What you are asked to do — For the entries below, return every line from the top through the line with "html: <div>Ses arrière-petits-neveux" exactly as it stands, omitting pictures.

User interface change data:
——————————
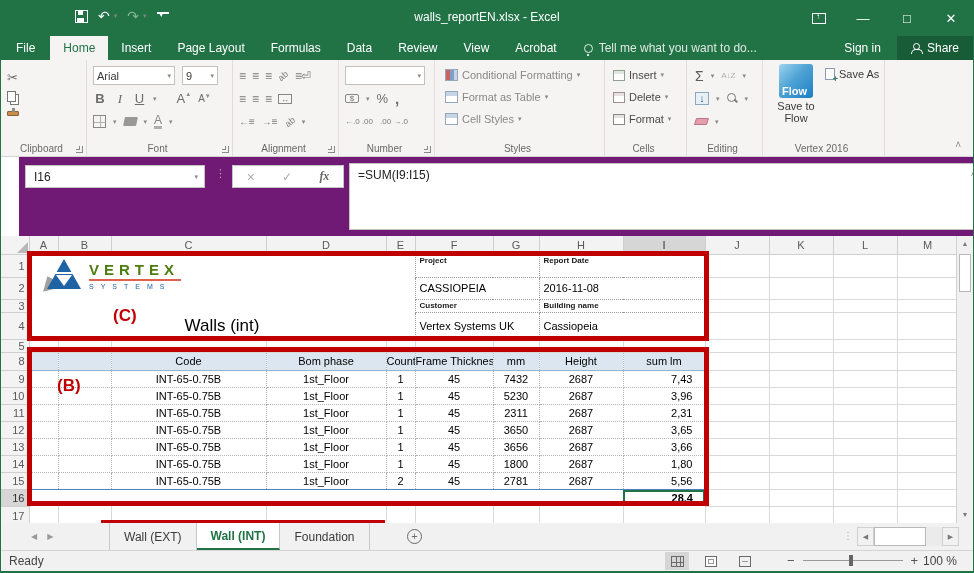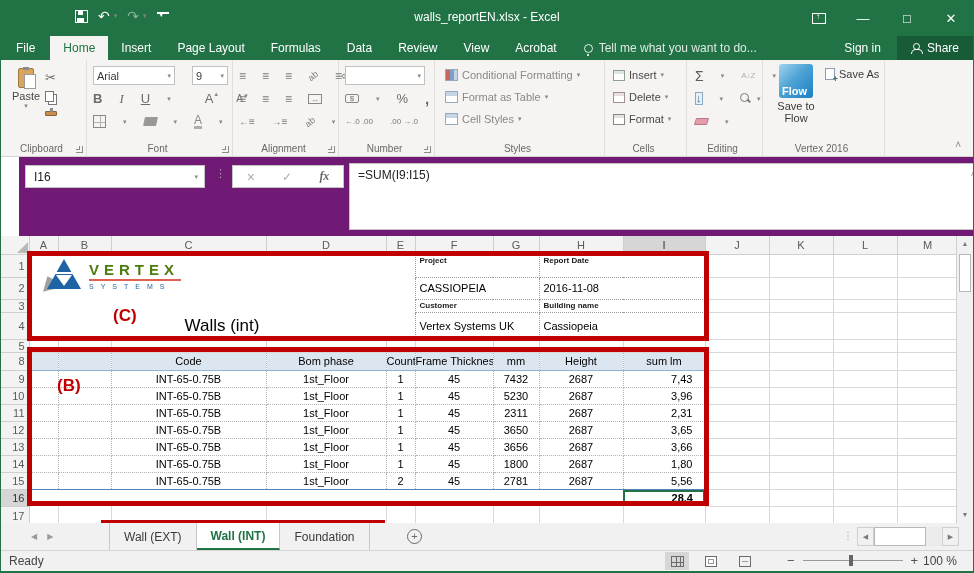"Arial" .rr { gap: 17px -> 7px }
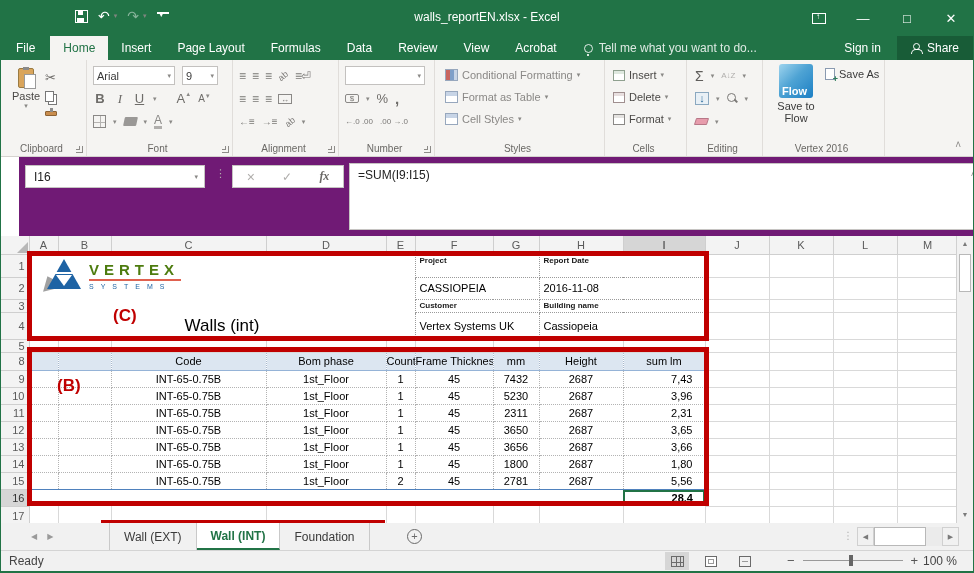"Paste" div.paste-btn { html: <div> <span></span> <span>Paste</span> <span>▾</span> </div> -> none }
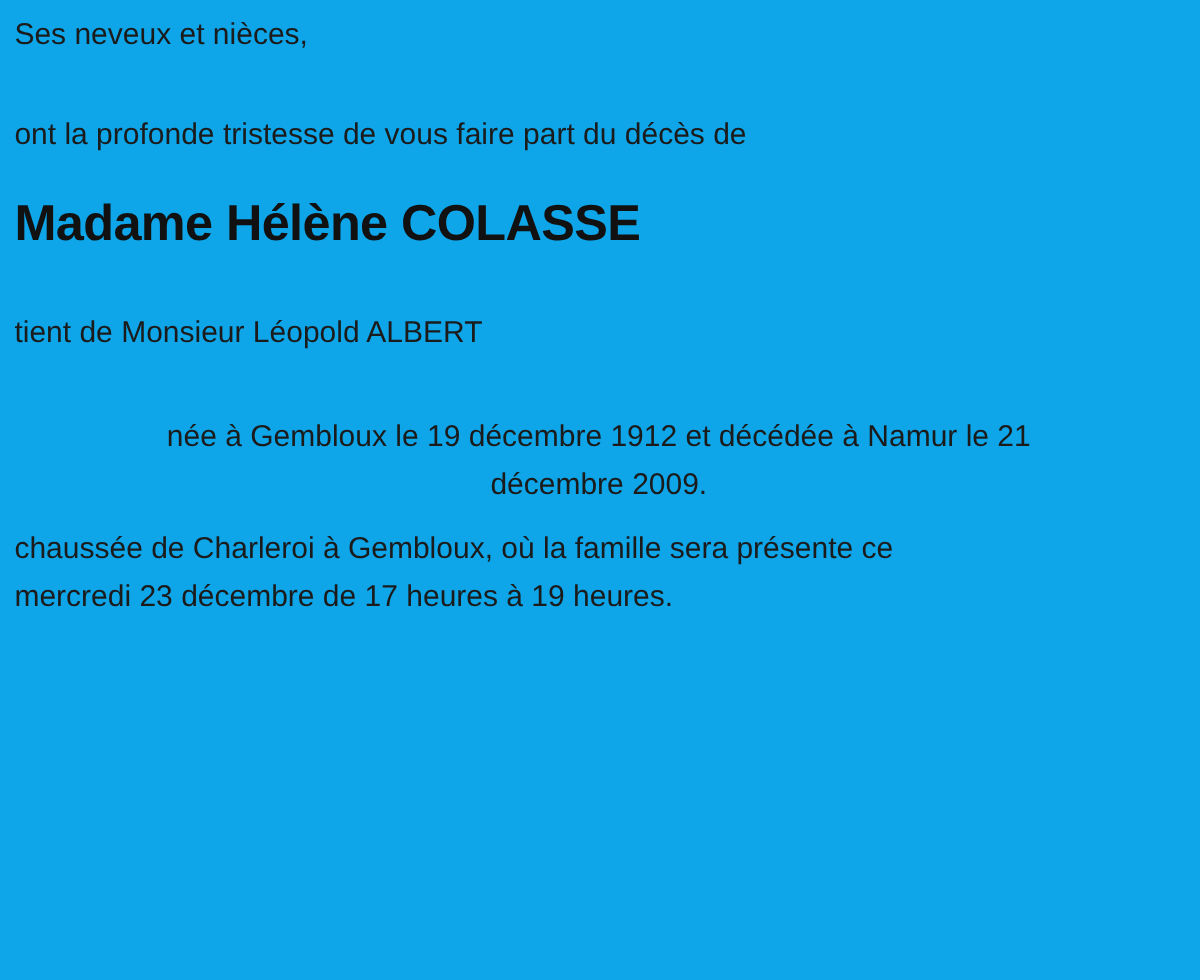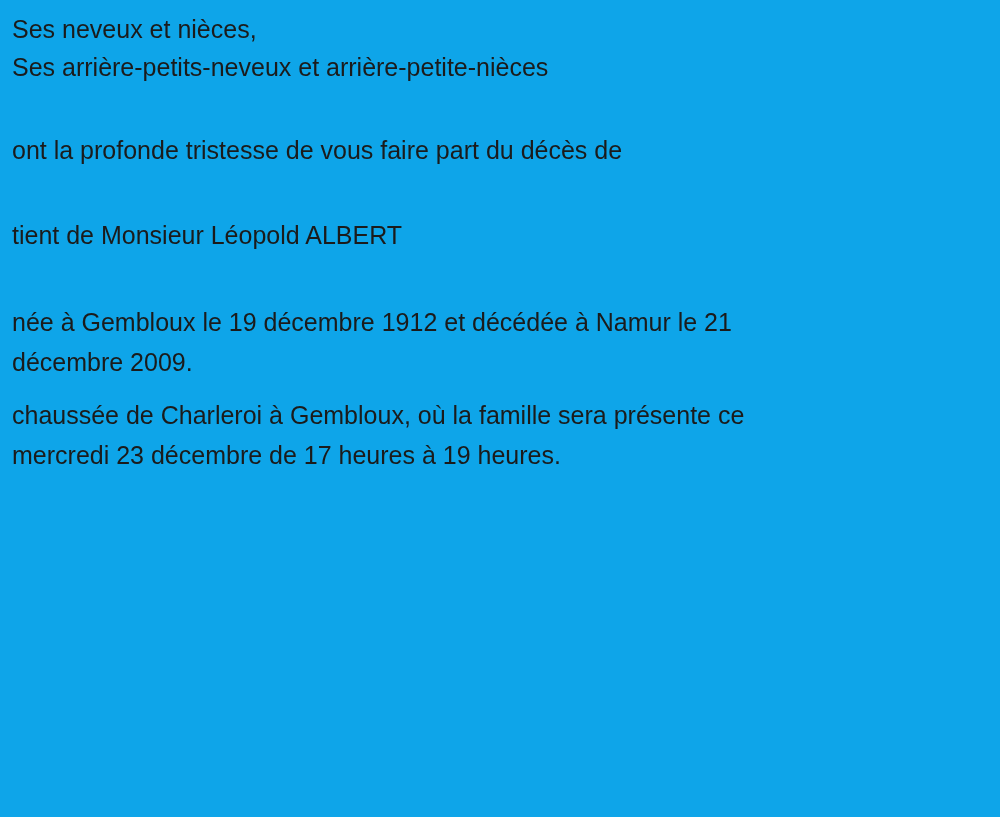"Ses arrière-petits-neveux et" div.line { html: <div>Ses arrière-petits-neveux et arrière-petite-nièces</div> -> none }
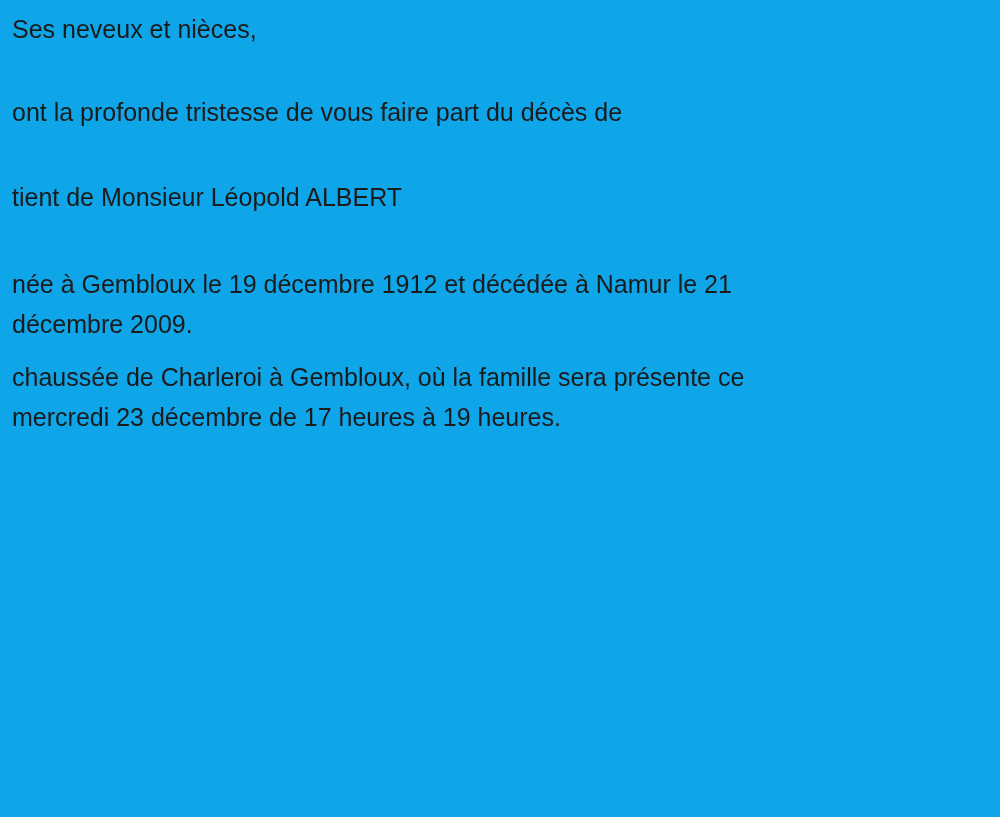"Madame Hélène COLASSE" h1.name { html: none -> <h1>Madame Hélène COLASSE</h1> }
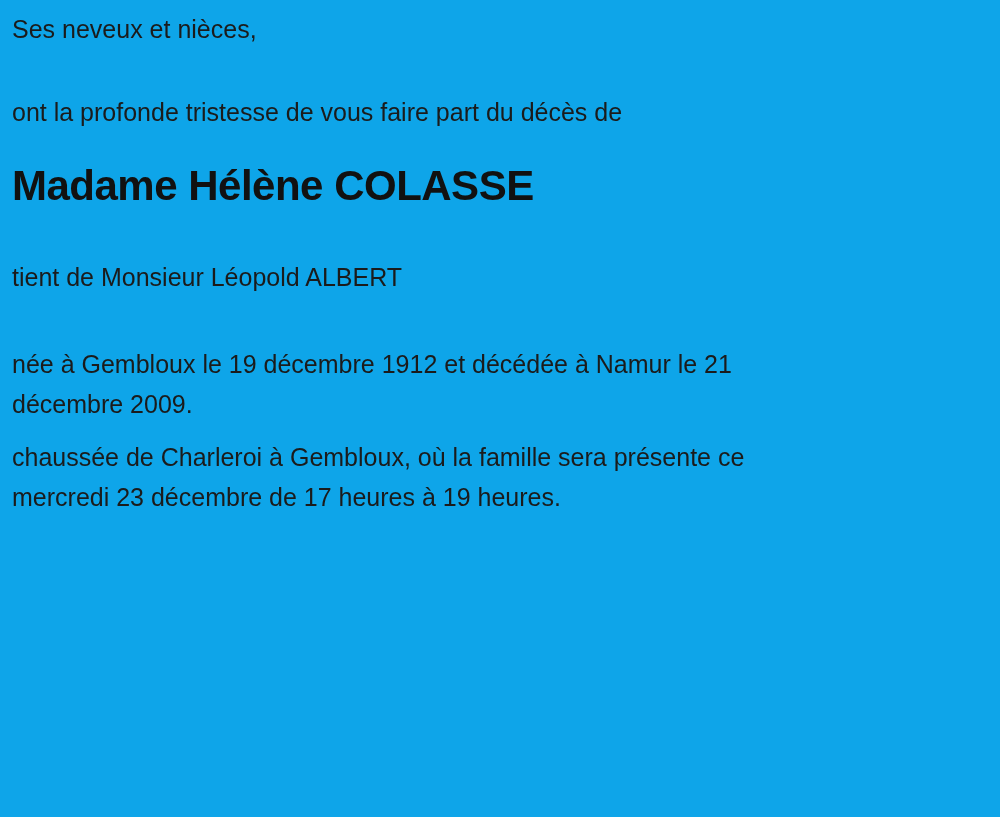"née à Gembloux le 19" .born { text-align: none -> center }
——————————
Task answer —
"Arial" .rr { gap: 17px -> 7px }
"Paste" div.paste-btn { html: <div> <span></span> <span>Paste</span> <span>▾</span> </div> -> none }
"Ses arrière-petits-neveux et" div.line { html: <div>Ses arrière-petits-neveux et arrière-petite-nièces</div> -> none }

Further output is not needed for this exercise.